Detailed analysis dashboards serve a similar purpose. Confidence levels, written reasoning, and key visual indicators can make results easier to interpret and share across departments, especially when decisions involve legal, compliance, editorial, or security teams.
Operational Considerations
Results in platforms like this are generally most useful when they come back quickly and are easy to interpret. TruthScan’s interface is designed for relatively straightforward implementation. Users upload a file, run an analysis, and review the resulting score and explanation. According to the company, the free trial includes 20,000 credits, allowing teams to conduct broader internal testing before deciding whether the platform fits their workflow.
Most scans are pretty fast, but others do take longer. But nothing took more than 10 seconds.
Detection Priorities In The Sector
Testing described by the company suggests that TruthScan places significant emphasis on detecting AI-generated visual content, especially deepfake and synthetic media across images and video. This is an area where the risks are often immediate, including identity fraud, impersonation, and misinformation.
The platform also reportedly flagged most text pasted directly from ChatGPT, although detection scores declined once that content had been edited by a human. This reflects a broader limitation across the AI-detection sector, where hybrid human-and-AI-written content remains difficult to assess consistently.
Pricing structures in the AI detection sector often vary depending on enterprise features, usage volume, and integration requirements, which can influence accessibility for different types of organisations. Industry-wide challenges also remain around the detection of heavily edited AI-generated text, particularly when human revisions are introduced after generation. According to TruthScan, its text-analysis capability functions as one component within a broader multimodal detection system.
Other Platforms in the Category
There are several AI detection providers operating in adjacent areas, though they do not necessarily offer identical functionality.
ZeroGPT
ZeroGPT focuses primarily on AI-generated text and is commonly used in academic settings. It provides sentence-level scoring and writing-quality analysis. The platform also includes an AI image detector that uses TruthScan’s technology for image analysis.
Reality Defender
Reality Defender specialises in real-time deepfake detection across live communication channels such as contact centers, video calls, and identity verification systems. It is geared toward enterprise and government use cases.
Winston AI
Winston AI focuses on text detection, plagiarism checking, OCR for scanned documents, and AI image detection. Its positioning is more consumer- and education-oriented compared with enterprise fraud-detection platforms.
The Broader Context
The AI media detection sector is evolving rapidly as organisations face increasing exposure to synthetic content across communications, identity verification, publishing, and fraud prevention. Platforms operating in this space are increasingly emphasising multimodal analysis, faster processing speeds, and tools designed to support operational decision-making across compliance, editorial, and security teams.

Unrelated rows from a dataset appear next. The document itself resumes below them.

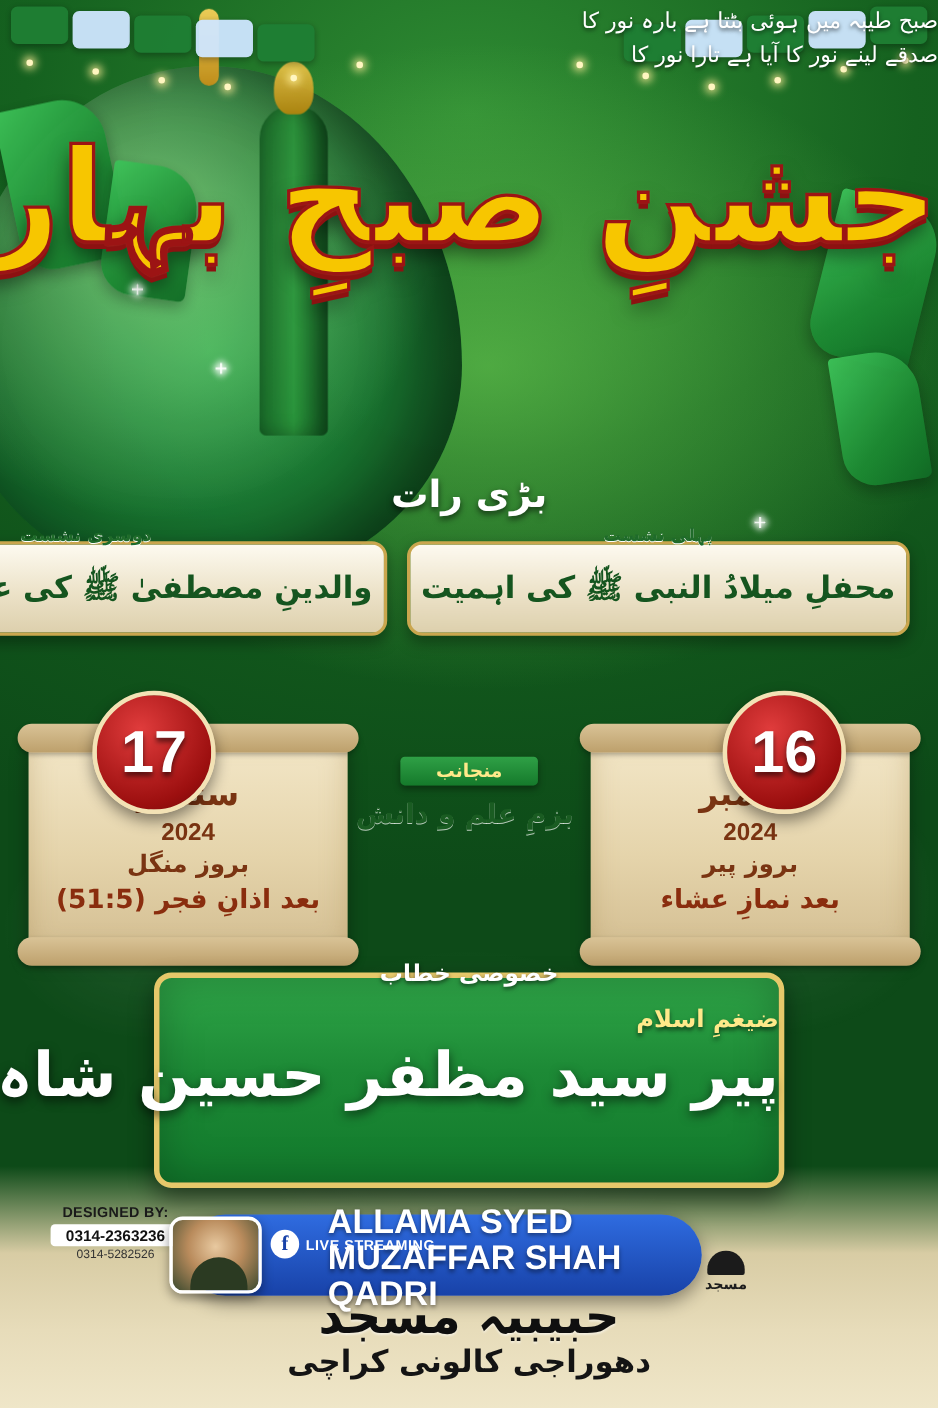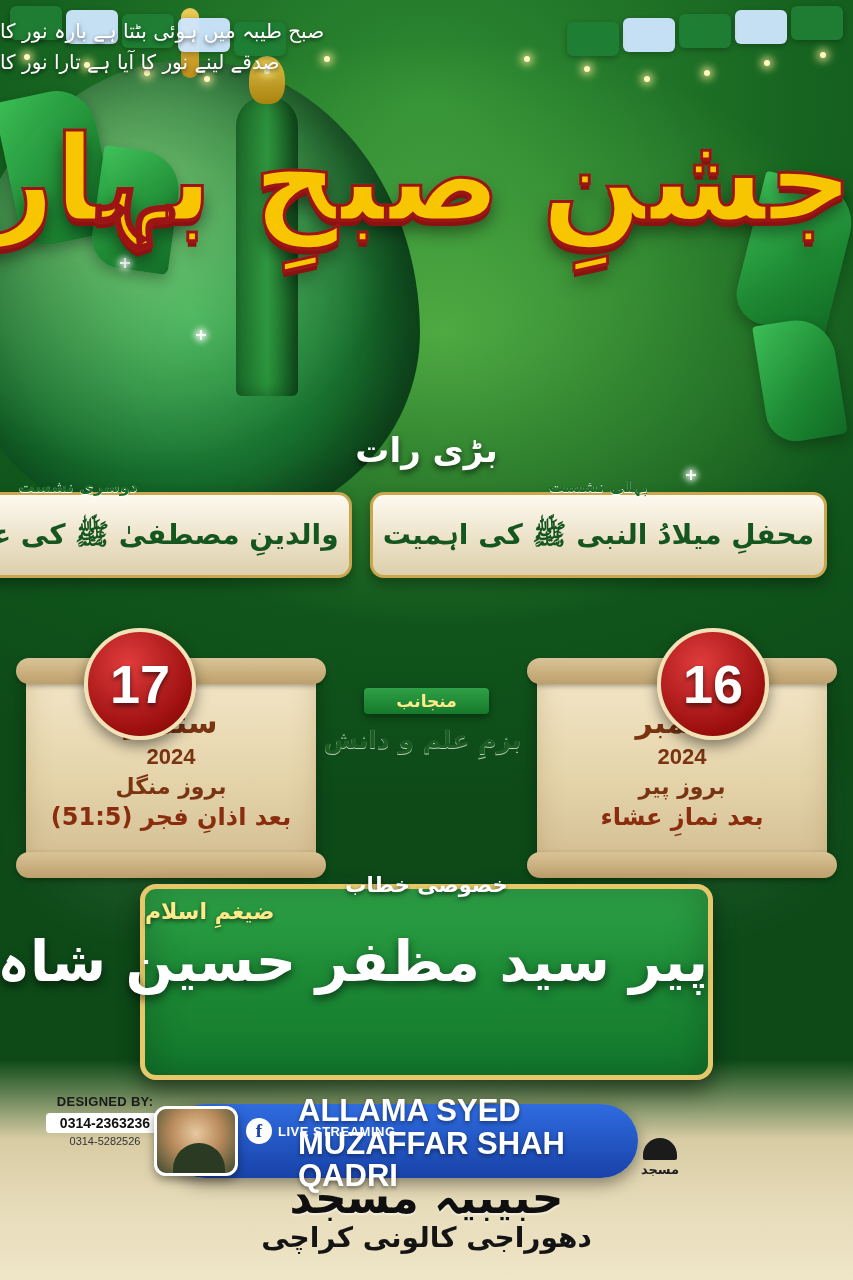--- a/index.html
+++ b/index.html
@@ -90,8 +90,8 @@
 
   
   .couplet {
-    position:absolute; top: 16px; left: 0; right: 0;
-    text-align: left; color: #ffffff;
+    position:absolute; top: 3px; left: 0; right: 0;
+    text-align: right; color: #ffffff;
     text-shadow: 0 2px 4px rgba(0,0,0,.6);
     line-height: 1.55;
   }

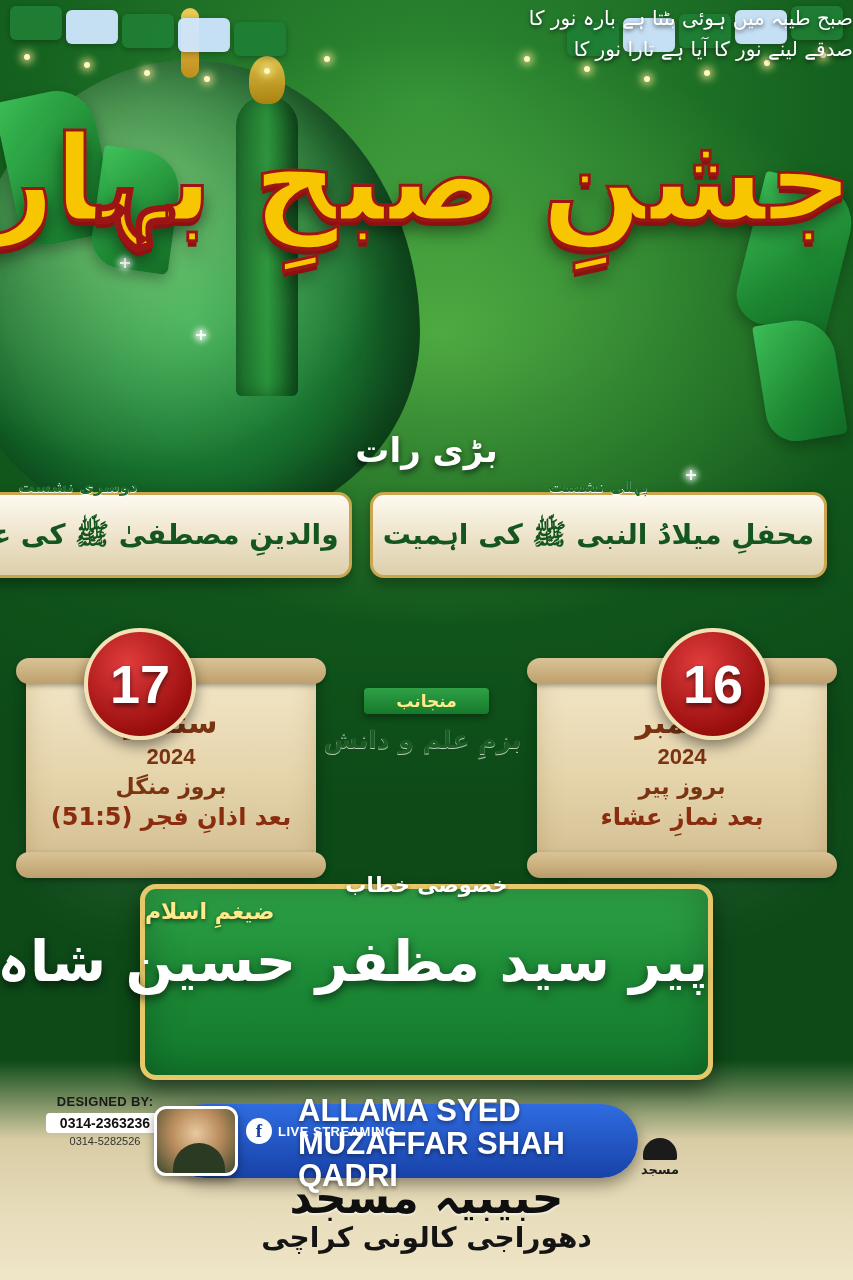--- a/index.html
+++ b/index.html
@@ -203,8 +203,8 @@
     border: 5px solid #e6c86a;
     border-radius: 16px;
     box-shadow: 0 10px 22px rgba(0,0,0,.45), inset 0 0 40px rgba(0,0,0,.25);
-    text-align:left;
-    padding-top: 10px;
+    text-align:right;
+    padding-top: 26px;
   }
   .khitab-tag {
     position:absolute; top: -16px; left:50%; transform: translateX(-50%);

Truthscan’s such as visual heatmaps, confidence scoring, and detailed analysis dashboards are becoming more common across the category, particularly in workflows where teams need additional context beyond a binary detection result. At the same time, industry experts continue to caution that AI detection systems are not infallible and are generally most effective when used alongside human review and broader verification processes.
As adoption grows, organisations assessing AI verification platforms are increasingly weighing factors such as workflow integration, transparency, scalability, and suitability for specific operational environments.